*Task*. Repeat the listing below in full and exactly, but without its pictures.

*Records shown*.
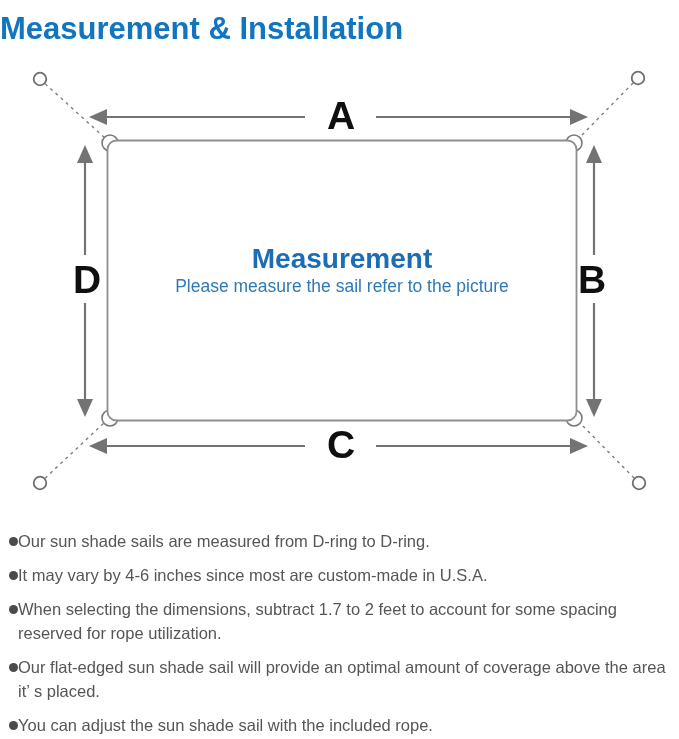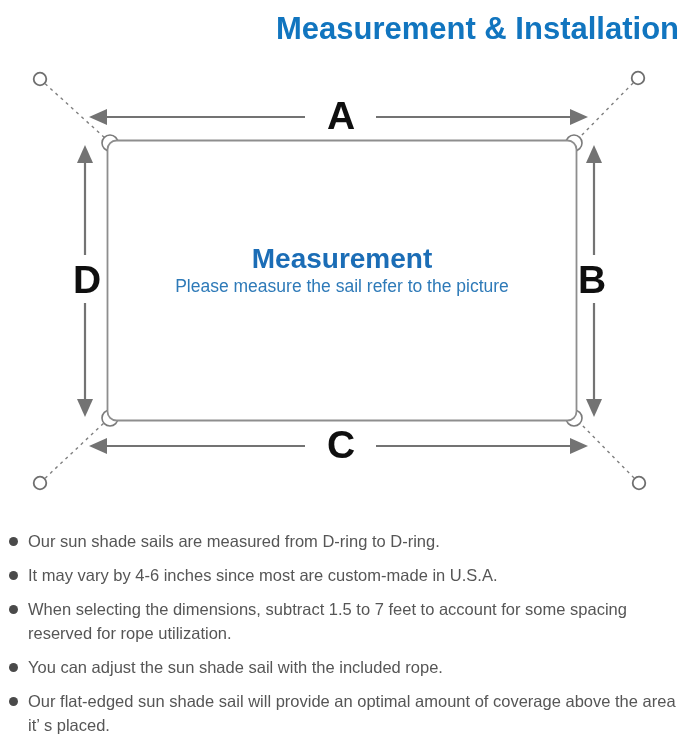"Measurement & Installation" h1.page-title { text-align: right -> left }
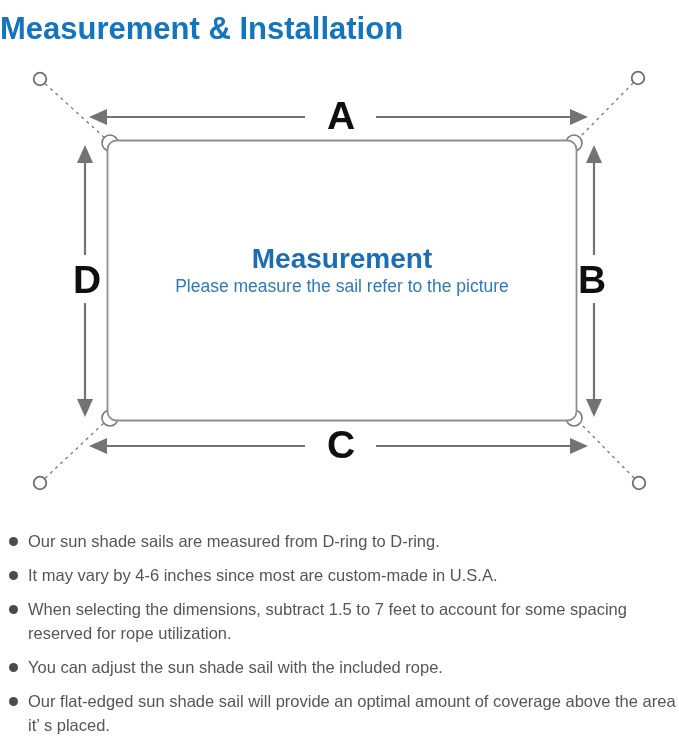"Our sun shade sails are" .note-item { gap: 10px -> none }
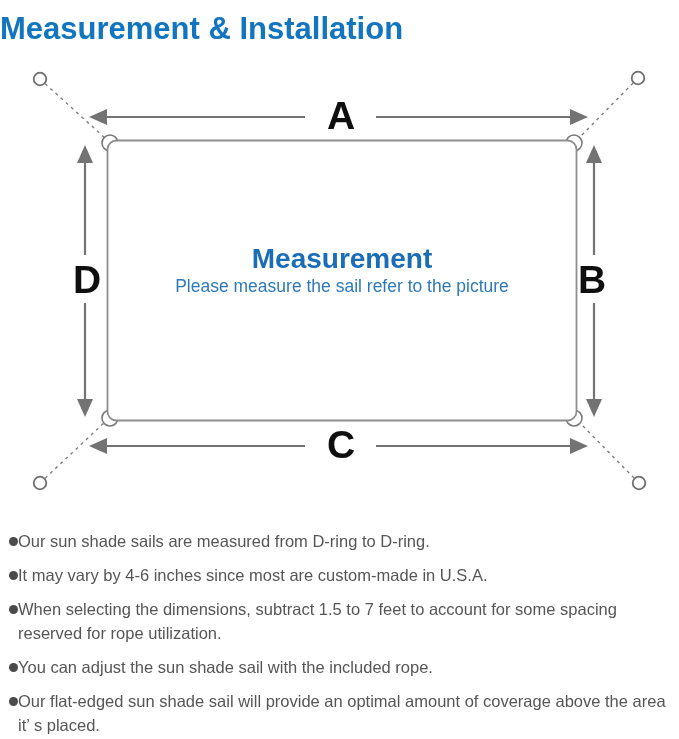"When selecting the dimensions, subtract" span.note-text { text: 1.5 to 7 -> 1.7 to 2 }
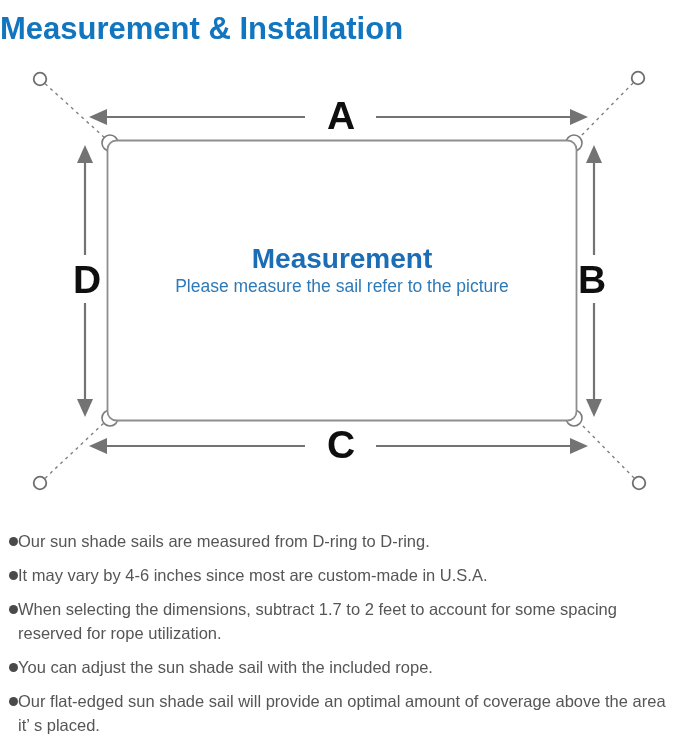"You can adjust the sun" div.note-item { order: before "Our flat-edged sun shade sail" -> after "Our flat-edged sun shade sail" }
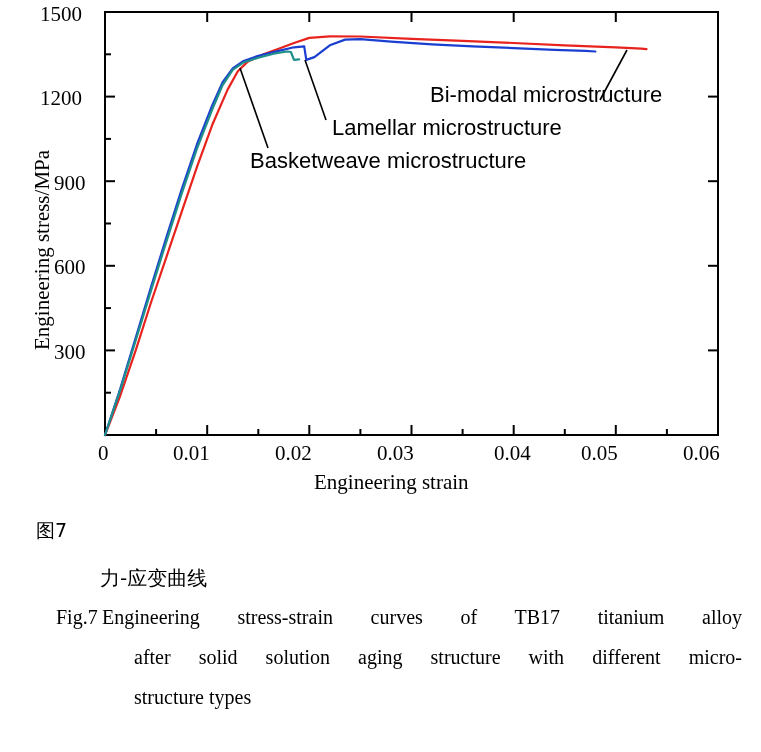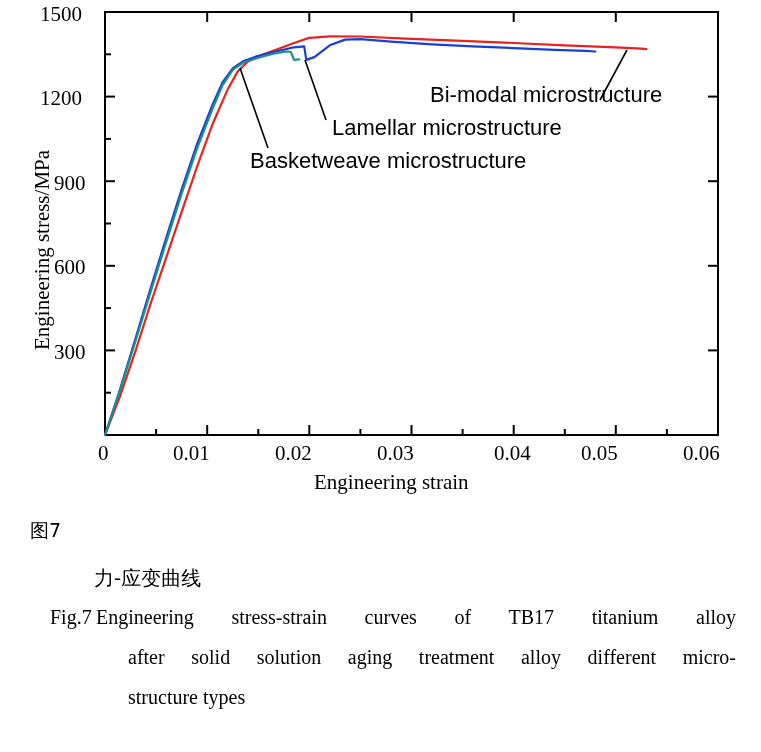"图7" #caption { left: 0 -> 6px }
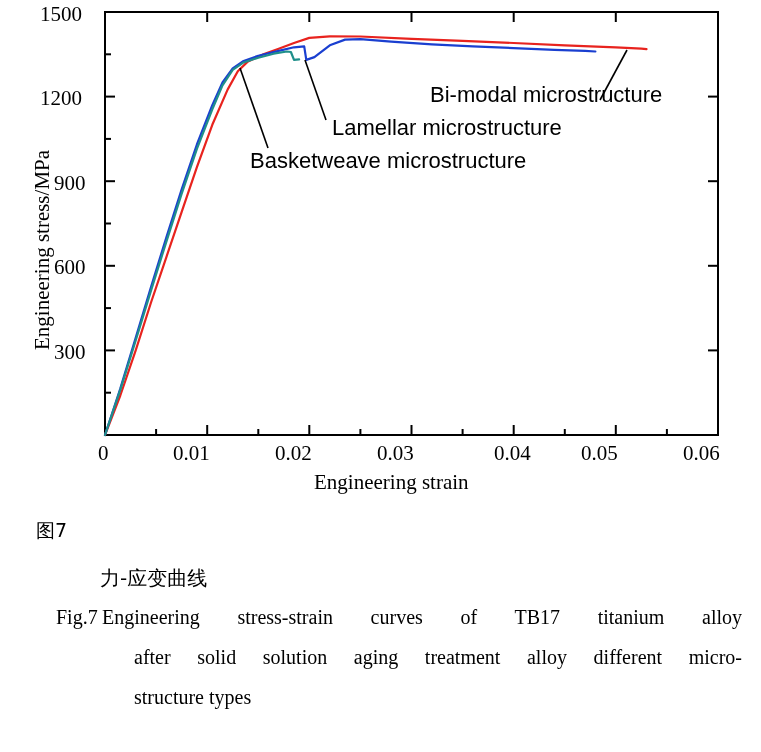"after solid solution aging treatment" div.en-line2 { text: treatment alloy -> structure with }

*Written solution*.
"Measurement & Installation" h1.page-title { text-align: right -> left }
"Our sun shade sails are" .note-item { gap: 10px -> none }
"When selecting the dimensions, subtract" span.note-text { text: 1.5 to 7 -> 1.7 to 2 }
"You can adjust the sun" div.note-item { order: before "Our flat-edged sun shade sail" -> after "Our flat-edged sun shade sail" }
"图7" #caption { left: 0 -> 6px }
"after solid solution aging treatment" div.en-line2 { text: treatment alloy -> structure with }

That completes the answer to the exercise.